> WHAT TO DO:
Search the lines of the records for the word "Thursday", and copy every line that has it.

EXTRACTED MATERIAL Block Start

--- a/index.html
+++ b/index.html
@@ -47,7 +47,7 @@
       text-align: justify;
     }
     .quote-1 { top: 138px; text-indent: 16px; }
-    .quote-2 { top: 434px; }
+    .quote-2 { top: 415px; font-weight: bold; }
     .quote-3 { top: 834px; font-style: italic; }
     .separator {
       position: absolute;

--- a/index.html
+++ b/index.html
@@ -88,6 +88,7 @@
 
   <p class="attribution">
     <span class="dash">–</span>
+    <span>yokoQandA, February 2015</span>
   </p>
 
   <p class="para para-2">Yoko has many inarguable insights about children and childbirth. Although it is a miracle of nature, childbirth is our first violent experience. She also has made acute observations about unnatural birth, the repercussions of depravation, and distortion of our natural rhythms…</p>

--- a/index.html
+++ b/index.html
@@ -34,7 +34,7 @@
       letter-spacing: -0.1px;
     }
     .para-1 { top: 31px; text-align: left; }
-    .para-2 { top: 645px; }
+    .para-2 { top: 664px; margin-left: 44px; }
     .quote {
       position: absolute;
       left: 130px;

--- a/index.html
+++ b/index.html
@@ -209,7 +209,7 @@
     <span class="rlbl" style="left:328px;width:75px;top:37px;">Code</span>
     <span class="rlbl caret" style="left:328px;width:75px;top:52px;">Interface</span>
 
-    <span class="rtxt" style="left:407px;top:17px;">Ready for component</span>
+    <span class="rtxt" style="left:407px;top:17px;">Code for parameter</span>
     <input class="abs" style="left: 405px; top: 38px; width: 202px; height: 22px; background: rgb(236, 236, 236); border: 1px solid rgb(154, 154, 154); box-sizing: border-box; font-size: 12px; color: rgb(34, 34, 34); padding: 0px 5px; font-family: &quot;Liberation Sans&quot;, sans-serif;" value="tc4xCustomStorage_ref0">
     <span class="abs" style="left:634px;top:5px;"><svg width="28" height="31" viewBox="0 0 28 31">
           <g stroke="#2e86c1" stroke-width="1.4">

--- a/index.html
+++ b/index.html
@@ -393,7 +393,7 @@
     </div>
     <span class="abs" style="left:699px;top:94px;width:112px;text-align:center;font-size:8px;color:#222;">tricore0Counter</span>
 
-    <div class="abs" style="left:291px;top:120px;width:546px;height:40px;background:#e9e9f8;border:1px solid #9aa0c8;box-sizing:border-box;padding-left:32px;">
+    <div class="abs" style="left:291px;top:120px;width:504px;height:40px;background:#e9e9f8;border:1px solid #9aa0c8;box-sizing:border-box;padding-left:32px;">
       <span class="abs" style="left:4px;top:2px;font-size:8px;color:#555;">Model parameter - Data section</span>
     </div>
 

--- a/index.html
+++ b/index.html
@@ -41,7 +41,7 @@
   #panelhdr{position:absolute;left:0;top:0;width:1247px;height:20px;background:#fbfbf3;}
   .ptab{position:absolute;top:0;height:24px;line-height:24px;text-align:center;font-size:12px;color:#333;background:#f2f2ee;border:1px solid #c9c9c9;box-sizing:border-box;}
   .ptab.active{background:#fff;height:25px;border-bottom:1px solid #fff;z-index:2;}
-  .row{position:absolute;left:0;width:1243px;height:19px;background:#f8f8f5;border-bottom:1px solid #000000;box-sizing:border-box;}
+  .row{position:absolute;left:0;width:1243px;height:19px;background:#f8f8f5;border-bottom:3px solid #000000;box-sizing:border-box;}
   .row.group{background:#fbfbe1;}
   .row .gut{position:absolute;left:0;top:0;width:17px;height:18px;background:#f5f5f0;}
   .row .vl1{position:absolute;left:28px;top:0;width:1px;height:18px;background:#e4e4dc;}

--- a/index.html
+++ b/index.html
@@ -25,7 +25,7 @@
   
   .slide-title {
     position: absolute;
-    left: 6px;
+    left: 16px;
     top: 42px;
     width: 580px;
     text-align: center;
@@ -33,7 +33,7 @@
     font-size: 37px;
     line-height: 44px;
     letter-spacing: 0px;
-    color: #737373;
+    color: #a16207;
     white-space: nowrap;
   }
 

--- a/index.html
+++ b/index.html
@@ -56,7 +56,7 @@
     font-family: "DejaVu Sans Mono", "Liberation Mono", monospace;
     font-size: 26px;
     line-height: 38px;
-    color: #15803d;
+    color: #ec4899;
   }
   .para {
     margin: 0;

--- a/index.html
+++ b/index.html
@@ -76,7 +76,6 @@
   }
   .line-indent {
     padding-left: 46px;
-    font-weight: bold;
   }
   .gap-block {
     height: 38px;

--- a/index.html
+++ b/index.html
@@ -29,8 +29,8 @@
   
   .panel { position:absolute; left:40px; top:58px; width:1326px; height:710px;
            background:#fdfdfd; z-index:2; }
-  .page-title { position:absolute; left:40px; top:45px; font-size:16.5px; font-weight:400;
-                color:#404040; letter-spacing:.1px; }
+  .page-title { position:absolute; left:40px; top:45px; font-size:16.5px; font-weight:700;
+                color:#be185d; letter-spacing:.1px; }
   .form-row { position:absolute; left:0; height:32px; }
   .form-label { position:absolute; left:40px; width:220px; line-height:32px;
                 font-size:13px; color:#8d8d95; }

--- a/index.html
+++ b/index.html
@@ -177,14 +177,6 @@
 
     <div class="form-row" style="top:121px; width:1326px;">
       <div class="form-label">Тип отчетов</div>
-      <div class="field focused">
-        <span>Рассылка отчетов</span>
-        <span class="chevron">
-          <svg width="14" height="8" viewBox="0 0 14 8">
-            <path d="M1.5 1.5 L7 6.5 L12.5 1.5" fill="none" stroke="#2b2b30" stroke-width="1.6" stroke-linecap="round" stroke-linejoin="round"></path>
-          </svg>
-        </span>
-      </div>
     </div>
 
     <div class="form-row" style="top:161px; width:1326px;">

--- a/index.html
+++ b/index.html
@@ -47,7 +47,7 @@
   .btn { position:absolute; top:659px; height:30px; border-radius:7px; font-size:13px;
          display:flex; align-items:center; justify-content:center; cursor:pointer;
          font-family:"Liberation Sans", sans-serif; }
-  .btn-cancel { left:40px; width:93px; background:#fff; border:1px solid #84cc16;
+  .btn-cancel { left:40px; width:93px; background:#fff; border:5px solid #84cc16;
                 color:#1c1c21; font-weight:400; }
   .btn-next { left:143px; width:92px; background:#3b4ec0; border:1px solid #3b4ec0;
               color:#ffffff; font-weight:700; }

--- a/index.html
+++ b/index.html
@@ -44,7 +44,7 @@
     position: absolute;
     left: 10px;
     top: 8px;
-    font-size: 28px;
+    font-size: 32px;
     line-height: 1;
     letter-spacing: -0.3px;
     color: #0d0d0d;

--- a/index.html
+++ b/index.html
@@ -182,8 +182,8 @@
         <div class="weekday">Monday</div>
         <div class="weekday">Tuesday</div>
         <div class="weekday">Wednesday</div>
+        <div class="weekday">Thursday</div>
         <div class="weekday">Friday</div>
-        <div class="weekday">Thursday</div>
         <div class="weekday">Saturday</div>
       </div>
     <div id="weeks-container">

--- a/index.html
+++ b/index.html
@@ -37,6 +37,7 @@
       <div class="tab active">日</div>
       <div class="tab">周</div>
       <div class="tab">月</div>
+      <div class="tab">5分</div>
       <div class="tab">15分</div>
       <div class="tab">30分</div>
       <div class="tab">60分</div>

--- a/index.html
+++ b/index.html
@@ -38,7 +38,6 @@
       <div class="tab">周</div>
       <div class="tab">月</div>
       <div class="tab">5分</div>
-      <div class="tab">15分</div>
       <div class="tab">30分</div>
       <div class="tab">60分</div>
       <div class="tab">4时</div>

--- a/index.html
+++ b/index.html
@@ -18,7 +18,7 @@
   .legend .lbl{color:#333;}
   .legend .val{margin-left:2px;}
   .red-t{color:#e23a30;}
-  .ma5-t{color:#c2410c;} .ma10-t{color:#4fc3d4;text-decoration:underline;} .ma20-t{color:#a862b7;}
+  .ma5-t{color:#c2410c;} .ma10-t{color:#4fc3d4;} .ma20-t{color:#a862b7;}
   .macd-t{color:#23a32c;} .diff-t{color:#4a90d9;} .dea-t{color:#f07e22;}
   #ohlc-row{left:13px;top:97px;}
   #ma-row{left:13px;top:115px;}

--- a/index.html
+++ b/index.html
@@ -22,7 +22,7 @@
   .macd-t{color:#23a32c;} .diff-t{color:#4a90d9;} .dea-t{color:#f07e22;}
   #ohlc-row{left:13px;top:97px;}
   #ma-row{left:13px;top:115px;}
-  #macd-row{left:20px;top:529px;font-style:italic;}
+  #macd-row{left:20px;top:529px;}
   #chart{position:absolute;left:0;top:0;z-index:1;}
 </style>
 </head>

EXTRACTED MATERIAL Block End

> TASK RESPONSE:
+        <div class="weekday">Thursday</div>
-        <div class="weekday">Thursday</div>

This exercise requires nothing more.